→ TASK REQUIREMENTS: The whole listing that follows is to be restated word for word, images excluded.

→ INFORMATION PROVIDED:
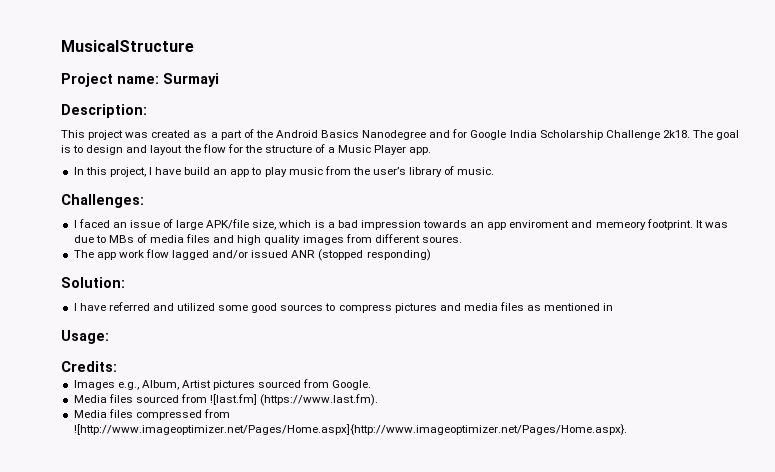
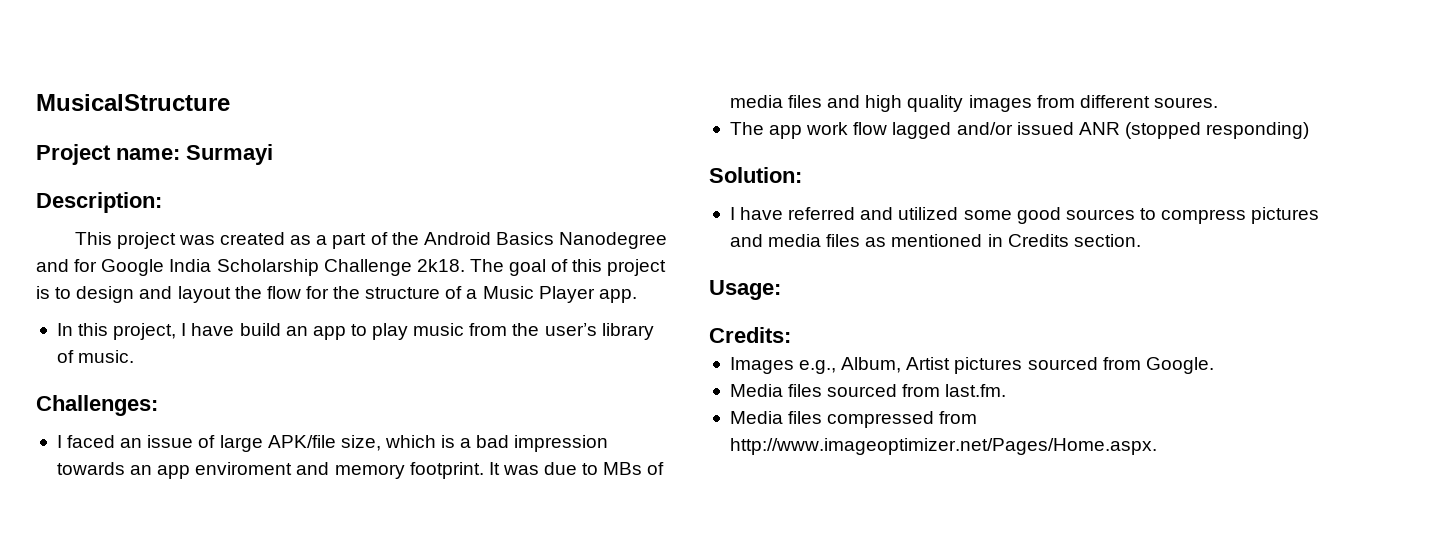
(740, 135) none -> [551,259,667,276] of this project
[595,221,646,230] memeory -> [334,464,405,479] memory
(614, 307) none -> [1007,234,1141,247] Credits section.
[210,394,379,406] ![last.fm] (https://www.last.fm). -> [945,384,1007,397] last.fm.
[73,424,627,435] ![http://www.imageoptimizer.net/Pages/Home.aspx]{http://www.imageoptimizer.net/Pages/Home.aspx}. -> [729,438,1157,455] http://www.imageoptimizer.net/Pages/Home.aspx.

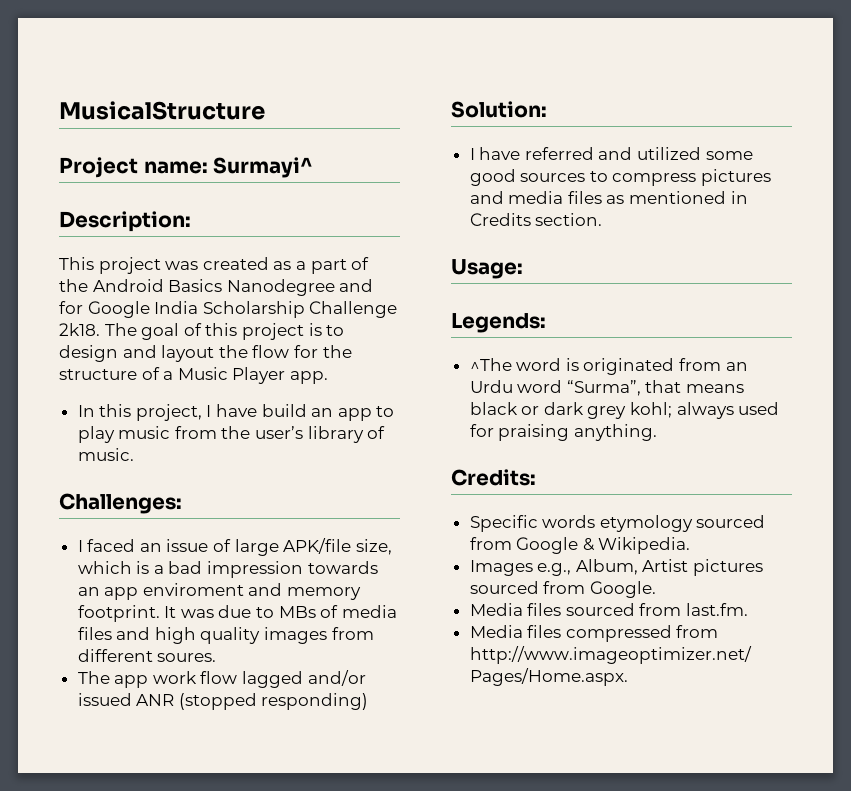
[186,144,273,165] Surmayi -> [213,157,314,178] Surmayi^
[709,327,791,343] Credits: -> [451,313,546,333] [469,358,748,375] [469,380,745,396] [469,402,780,419] [469,424,657,441] [451,469,536,486] [469,515,766,532] [469,537,691,554] Legends: // ^The word is originated from an Urdu word “Surma”, that means black or dark grey kohl; always used for praising anything. // Credits: // Specific words etymology sourced from Google & Wikipedia.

→ ANSWER BOX:
(740, 135) none -> [551,259,667,276] of this project
[595,221,646,230] memeory -> [334,464,405,479] memory
(614, 307) none -> [1007,234,1141,247] Credits section.
[210,394,379,406] ![last.fm] (https://www.last.fm). -> [945,384,1007,397] last.fm.
[73,424,627,435] ![http://www.imageoptimizer.net/Pages/Home.aspx]{http://www.imageoptimizer.net/Pages/Home.aspx}. -> [729,438,1157,455] http://www.imageoptimizer.net/Pages/Home.aspx.

[186,144,273,165] Surmayi -> [213,157,314,178] Surmayi^
[709,327,791,343] Credits: -> [451,313,546,333] [469,358,748,375] [469,380,745,396] [469,402,780,419] [469,424,657,441] [451,469,536,486] [469,515,766,532] [469,537,691,554] Legends: // ^The word is originated from an Urdu word “Surma”, that means black or dark grey kohl; always used for praising anything. // Credits: // Specific words etymology sourced from Google & Wikipedia.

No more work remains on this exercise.